Exercise directions »
Begin at the line containing "- This code" in the entries below and end at the line containing "- features: From"; transcribe that range exactly and nothing outside it.

Exercise data »
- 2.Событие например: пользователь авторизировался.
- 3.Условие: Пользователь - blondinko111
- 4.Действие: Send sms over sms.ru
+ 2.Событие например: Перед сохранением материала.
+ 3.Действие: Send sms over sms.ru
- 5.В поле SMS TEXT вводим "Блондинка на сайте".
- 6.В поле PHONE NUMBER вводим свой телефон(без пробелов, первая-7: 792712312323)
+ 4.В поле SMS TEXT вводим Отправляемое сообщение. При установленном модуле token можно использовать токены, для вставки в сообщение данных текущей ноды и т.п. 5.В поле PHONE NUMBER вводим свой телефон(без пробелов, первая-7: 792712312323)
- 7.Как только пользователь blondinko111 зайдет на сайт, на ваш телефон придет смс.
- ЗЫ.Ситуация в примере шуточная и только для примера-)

==

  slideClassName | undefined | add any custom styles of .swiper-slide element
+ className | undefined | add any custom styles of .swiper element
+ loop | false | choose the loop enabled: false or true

--

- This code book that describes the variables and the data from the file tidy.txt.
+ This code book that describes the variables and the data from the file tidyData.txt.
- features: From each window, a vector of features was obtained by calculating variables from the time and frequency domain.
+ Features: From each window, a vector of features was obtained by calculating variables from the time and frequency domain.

Response »
- This code book that describes the variables and the data from the file tidy.txt.
+ This code book that describes the variables and the data from the file tidyData.txt.
- features: From each window, a vector of features was obtained by calculating variables from the time and frequency domain.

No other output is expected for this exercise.